Gingerbread contest winners announced in Port Townsend

PORT TOWNSEND ¬­– Most people who saw the documentary, “Man on a Wire,” about the tightrope walker crossing a high wire between the World Trade Center towers in 1974, thought “What amazing thing he did,” and “Think of all the engineering that went into the preparation.”

Ray Grier came out of the theater thinking, “What a great idea for a gingerbread house!”

An annual entrant in Aldrich’s Gingerbread House Contest, Grier, a Port Townsend artist, managed to replicate the scene in dough, balancing the gingerbread man on a wire between the two towers.

It was just one of the imaginative entries in the 16th annual contest, which ranged from modern architecture to elaborate gingerbread houses with gardens, flowing rivers, people, dogs and wildlife.

Contest winners were announced on Saturday at Aldrich’s Market, 940 Lawrence St., Port Townsend.

The 18 entries will be on display through next Saturday.

First place in “group” category went to “Santa’s New Sleigh,” a gingerbread ferry pulled by twin reindeer, created by Shannon Murock and her daughter, Lily Murock, of Port Townsend.

“Every year, we try to do something that has a comment to make,” Shannon said.

“A gift to us and our downtown retailers would be a ferry, and who brings gifts but Santa?”

Building with gingerbread is not without risk — one of Grier’s twin gingerbread towers collapsed during construction, he said.

Ferry construction also had delays.

“We had some cracking issues, which was appropriate,” Shannon Murock said.

Tying for second place in the “group” category was a two-story gingerbread log cabin created by sisters Laura and Katy Forest.

“Did you see the bear?” Laura Forest asked as people viewed the cabin, which bordered a river with a shark and a mermaid swimming in it.

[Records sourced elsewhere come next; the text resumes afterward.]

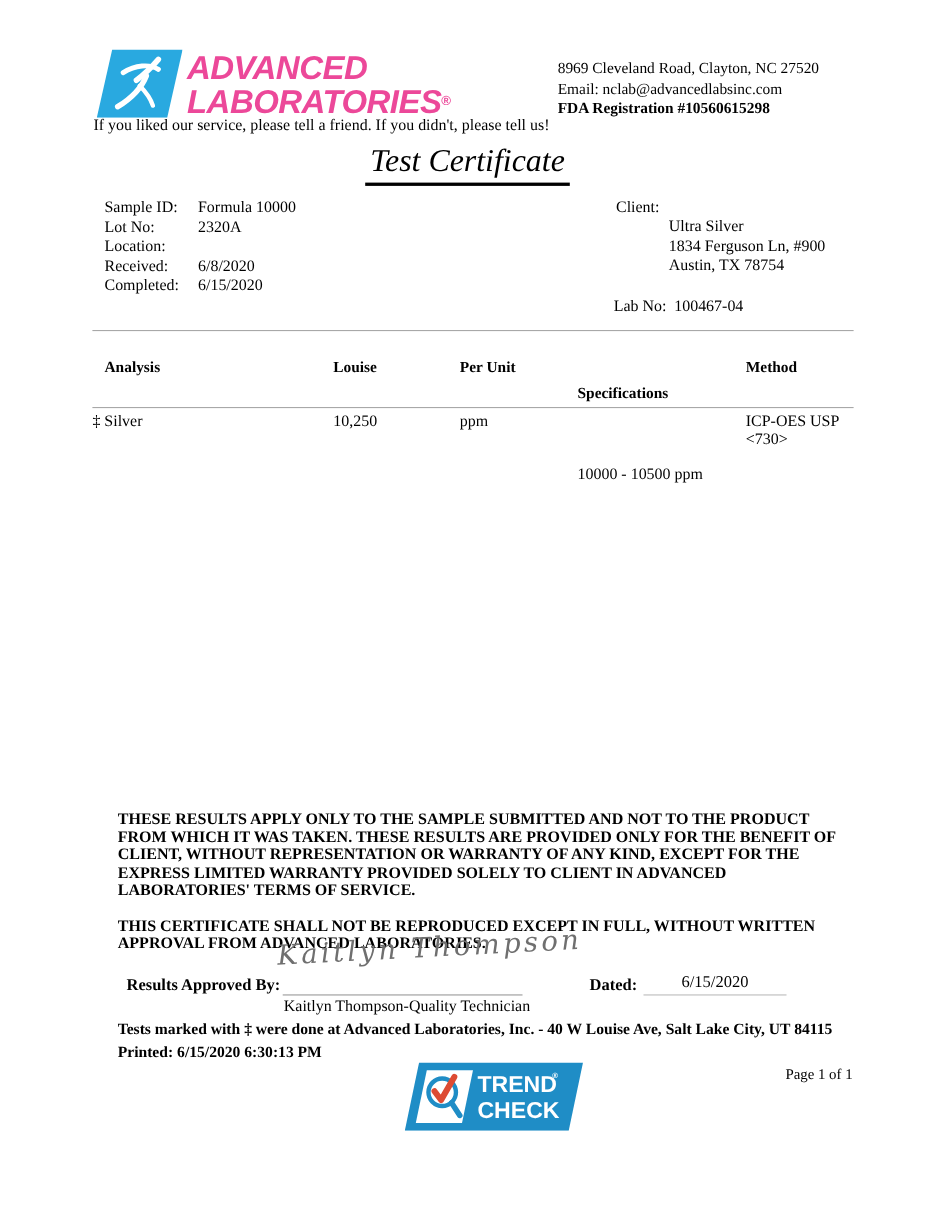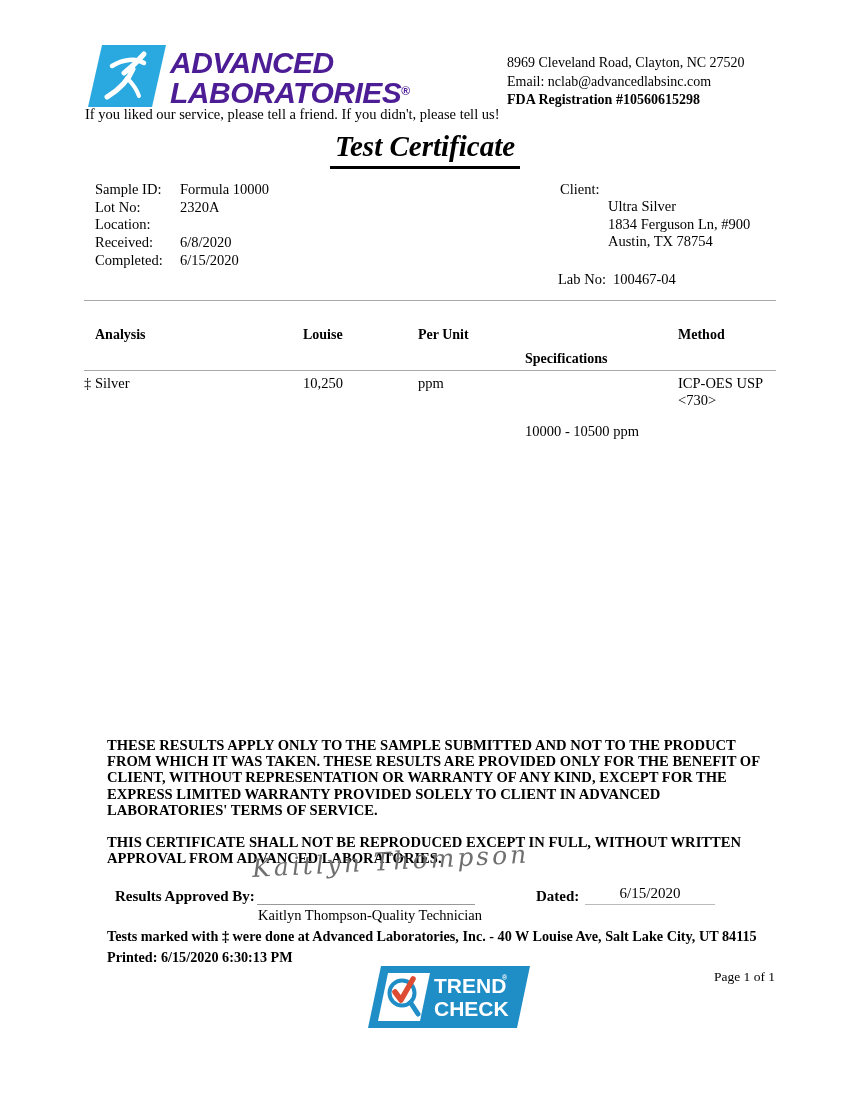--- a/index.html
+++ b/index.html
@@ -13,7 +13,7 @@
   .logo-text {
     position:absolute; left:170px; top:49px;
     font-family:"Liberation Sans", sans-serif; font-weight:bold; font-style:italic;
-    font-size:30px; line-height:28px; color:#4c1d95; letter-spacing:-0.5px;
+    font-size:30px; line-height:28px; color:#ec4899; letter-spacing:-0.5px;
     white-space:nowrap;
   }
   .logo-text .reg { font-style:normal; font-size:12px; vertical-align:8px; letter-spacing:0; }

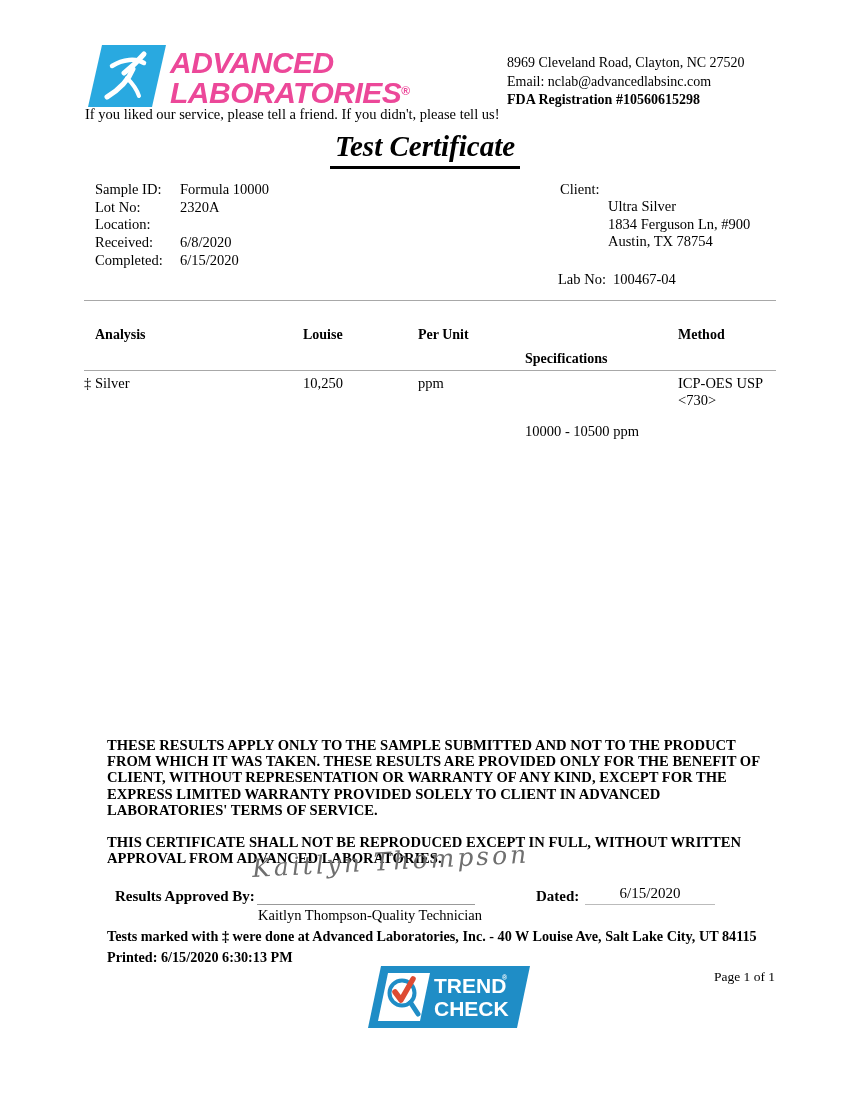--- a/index.html
+++ b/index.html
@@ -24,7 +24,7 @@
   
   .title-wrap { position:absolute; left:0; top:130px; width:850px; text-align:center; }
   .title {
-    display:inline-block; font-size:29px; font-weight:bold; font-style:italic;
+    display:inline-block; font-size:29px; font-weight:normal; font-style:italic;
     border-bottom:3px solid #000; padding:0 5px 3px 5px;
   }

The other second-place winner: a decorated birdhouse with a heart-shaped entrance by the Freita and Nickasia families.

Emily Skeel, 9, took first place in the under-12 age category with two small cottages, peppermint stepping stones spanning a river between them.

Honorable mentions in the under-12 age category went to Amani Dunston and Hannah Bahls.

First place in the over-12 category went to Coyote Herrick for an open-roof gingerbread house, complete with ladder.

Honorable mentions went to Jakob Bueche and Coyote’s mother, Janice Herrick.

Among the entries were “Stonehenge in its Original Form,” by Cecelia Bahls and Jude Rubin, and “House of Cards,” by Jane, Jenny and Alice Peterson, Mari Mullen and Julia Mullen Gordon.

Sisters Hopi and Emily Jayne built a house of the future, complete with solar panels, a windmill, a compost pile and a garden with candy beets, cauliflower, broccoli and tomatoes.

“I can’t tell you how many comments we receive from people who come through the store,” said Milt Fukuda, whose family owns Aldrich’s.

“We appreciate everyone who participated in this historic contest.”

Staff working at the store on Saturday voted to decide the winners, Fukuda said.